Tarih: 21.07.2025 16:38

Ceza yargısında en fazla istismar edilen konu: tutuklama

Facebook Twitter Linked-in

Ceza muhakemesi dersinde sınıfta bırakacak cevap, maalesef uygulamada karşımıza hüküm/ karar olarak çıkmakta.

CMK m.100 çok açık:

Güçlü suç şüphesini gösteren somut delil + bir tutuklama nedeninin bulunması gerekir.
Bunlardan biri yoksa tutuklama olamaz.
Ama uygulamada sanki m.100 hiç yokmuş gibi davranılıyor.
Hâkim ve savcıların bir kısmı, CMK m.100 şartlarını bilmiyor, dikkate almıyor ya da umursamıyor.

Bu durum:

– Hukuk devleti ilkesini zedeliyor
– Kişi özgürlüğünü keyfi hâle getiriyor
– Yargıya olan güveni yerle bir ediyor.

Bazı tutuklama kararlarına bakınca, hukuk fakültesinde Ceza Muhakemesi dersinde sorulsa öğrenciyi sınıfta bırakacak bir cevap, uygulamada bir insanı aylarca özgürlüğünden edebiliyor.
İşte asıl mesele de burada başlıyor.

Tutuklama "cezanın peşin uygulanması" değildir.
Suçun ağırlığı, olası ceza miktarı değil, delil durumu ve kaçma/saklanma/etkileme riski belirleyicidir.
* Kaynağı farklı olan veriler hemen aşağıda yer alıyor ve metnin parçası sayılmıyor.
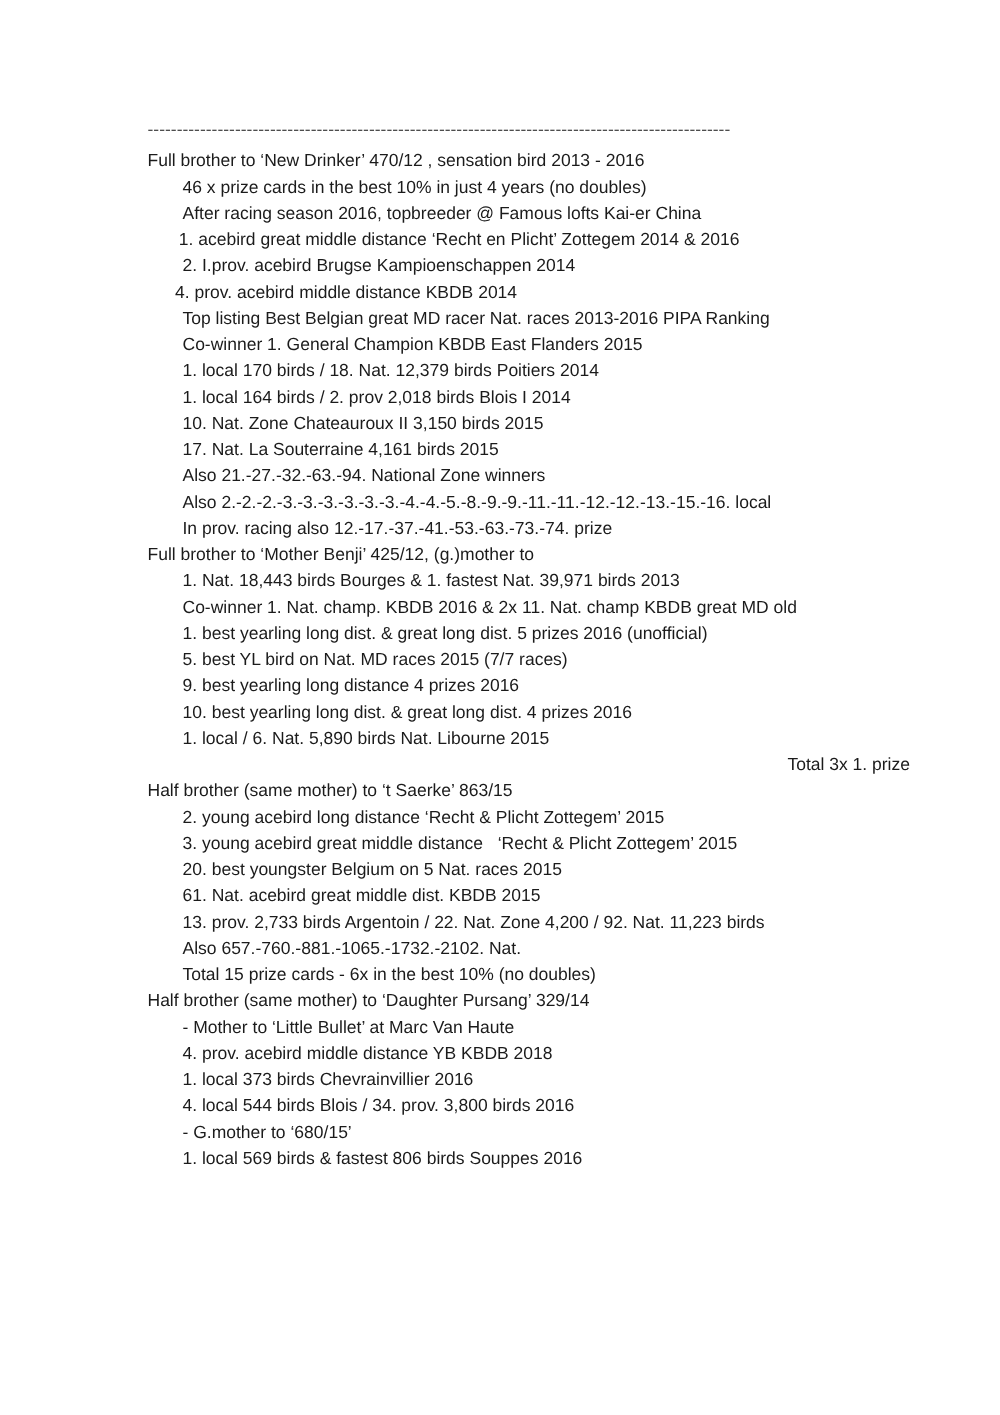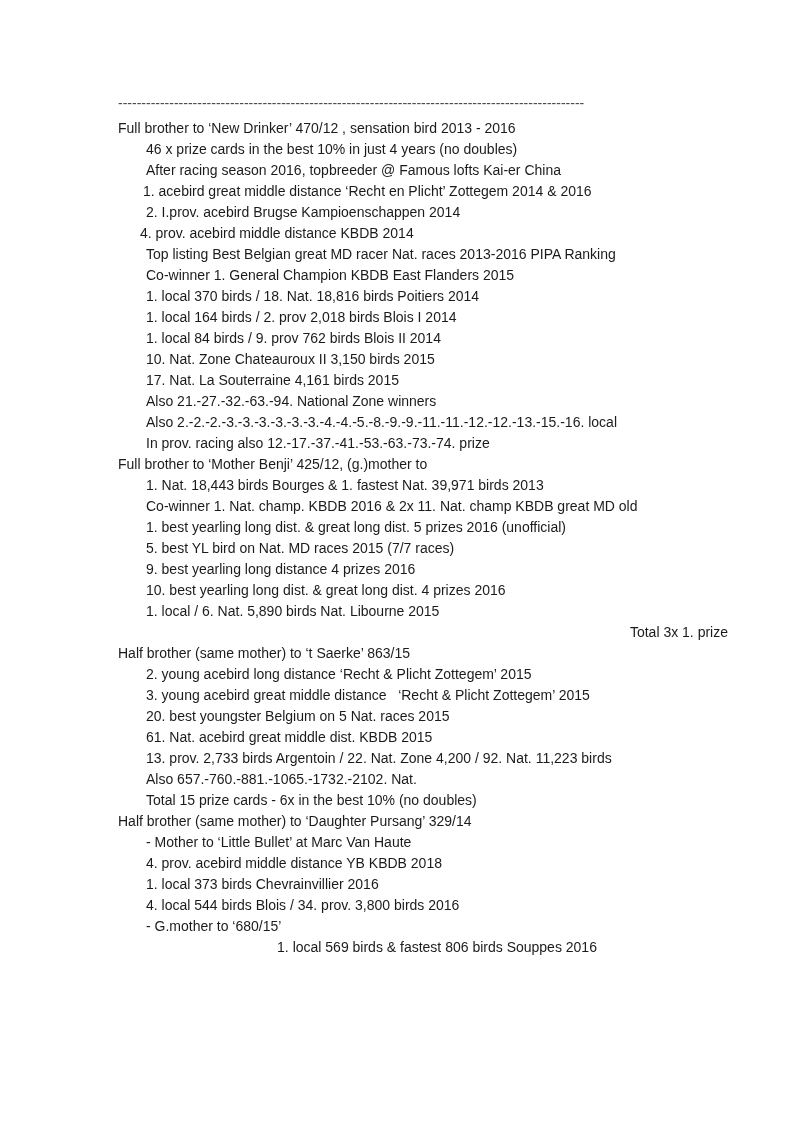--- a/index.html
+++ b/index.html
@@ -48,7 +48,7 @@
       <div class="line" style="padding-left: 22px;">4. prov. acebird middle distance KBDB 2014</div>
       <div class="line" style="padding-left: 28px;">Top listing Best Belgian great MD racer Nat. races 2013-2016 PIPA Ranking</div>
       <div class="line" style="padding-left: 28px;">Co-winner 1. General Champion KBDB East Flanders 2015</div>
-      <div class="line" style="padding-left: 28px;">1. local 370 birds / 18. Nat. 18,816 birds Poitiers 2014</div>
+      <div class="line" style="padding-left: 28px;">1. local 170 birds / 18. Nat. 12,379 birds Poitiers 2014</div>
       <div class="line" style="padding-left: 28px;">1. local 164 birds / 2. prov 2,018 birds Blois I 2014</div>
       <div class="line" style="padding-left: 28px;">1. local 84 birds / 9. prov 762 birds Blois II 2014</div>
       <div class="line" style="padding-left: 28px;">10. Nat. Zone Chateauroux II 3,150 birds 2015</div>

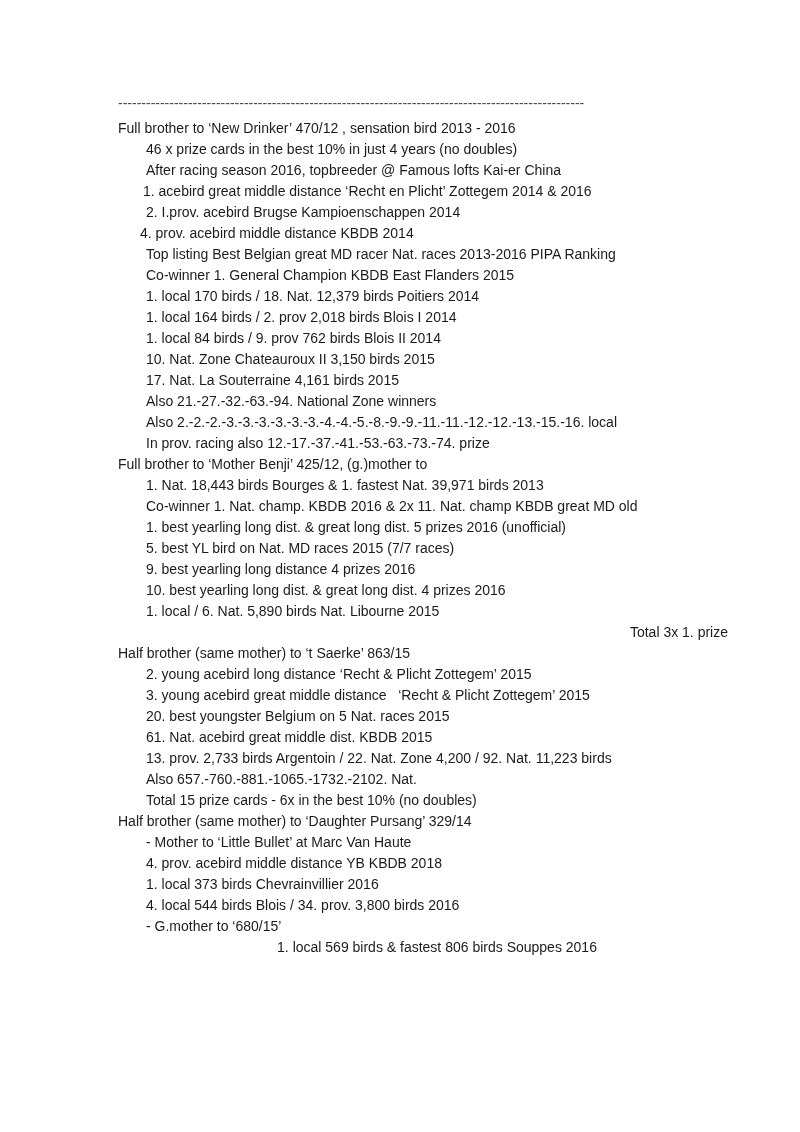--- a/index.html
+++ b/index.html
@@ -50,7 +50,6 @@
       <div class="line" style="padding-left: 28px;">Co-winner 1. General Champion KBDB East Flanders 2015</div>
       <div class="line" style="padding-left: 28px;">1. local 170 birds / 18. Nat. 12,379 birds Poitiers 2014</div>
       <div class="line" style="padding-left: 28px;">1. local 164 birds / 2. prov 2,018 birds Blois I 2014</div>
-      <div class="line" style="padding-left: 28px;">1. local 84 birds / 9. prov 762 birds Blois II 2014</div>
       <div class="line" style="padding-left: 28px;">10. Nat. Zone Chateauroux II 3,150 birds 2015</div>
       <div class="line" style="padding-left: 28px;">17. Nat. La Souterraine 4,161 birds 2015</div>
       <div class="line" style="padding-left: 28px;">Also 21.-27.-32.-63.-94. National Zone winners</div>

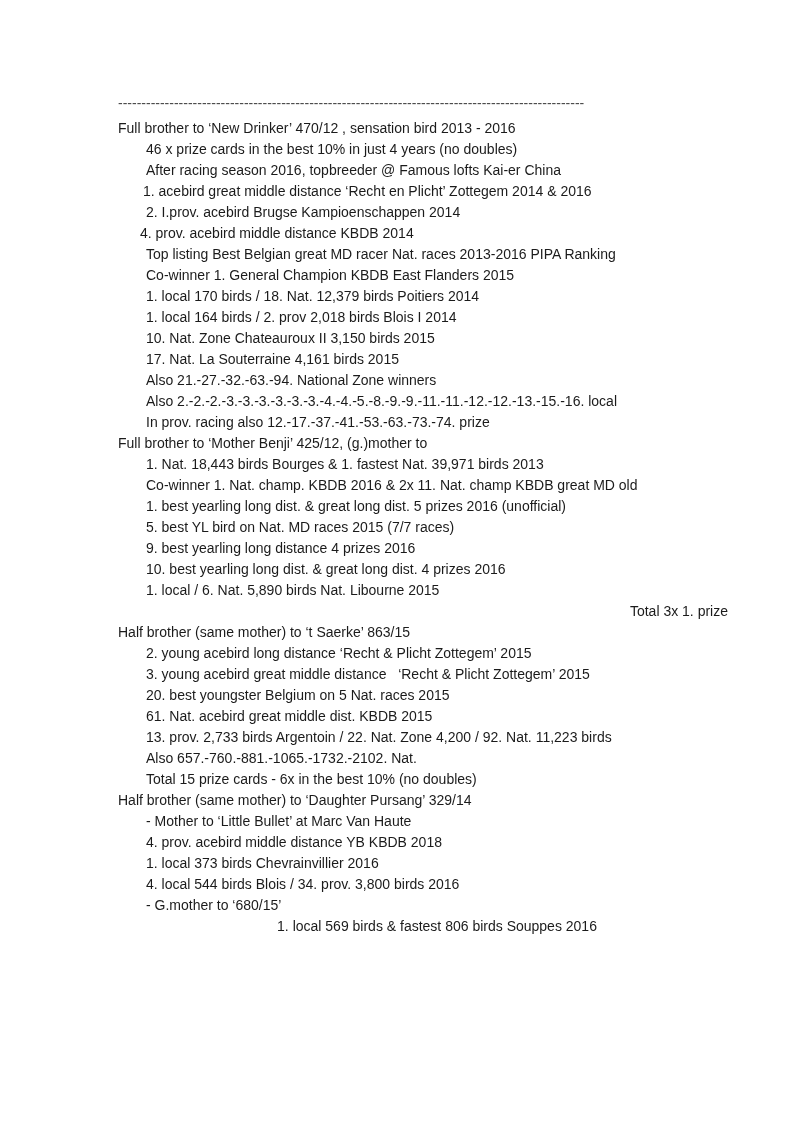--- a/index.html
+++ b/index.html
@@ -78,7 +78,7 @@
       <div class="line" style="padding-left: 28px;">1. local 373 birds Chevrainvillier 2016</div>
       <div class="line" style="padding-left: 28px;">4. local 544 birds Blois / 34. prov. 3,800 birds 2016</div>
       <div class="line" style="padding-left: 28px;">- G.mother to ‘680/15’</div>
-      <div class="line" style="padding-left: 28px; text-align: center;">1. local 569 birds &amp; fastest 806 birds Souppes 2016</div>
+      <div class="line" style="padding-left: 28px;">1. local 569 birds &amp; fastest 806 birds Souppes 2016</div>
     </div>
 </div>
Bunun için olaya özgü somut tespitler gerekir.
Ama çoğu zaman tutuklama, bir tür "cezalandırma aracı" gibi kullanılıyor. CMK m.100'ün lafzı ortada. Ama bazı kararlar m.100'ün ruhuyla değil, keyfilikle yazılıyor.
Karar metninde: Kaçma şüphesi var
-Suçun vasıf ve mahiyeti
-Ceza miktarı yüksek
cümleleri sıralanıyor, ama bu gerekçeler kanuna uygun değil ve somut dayanak yok.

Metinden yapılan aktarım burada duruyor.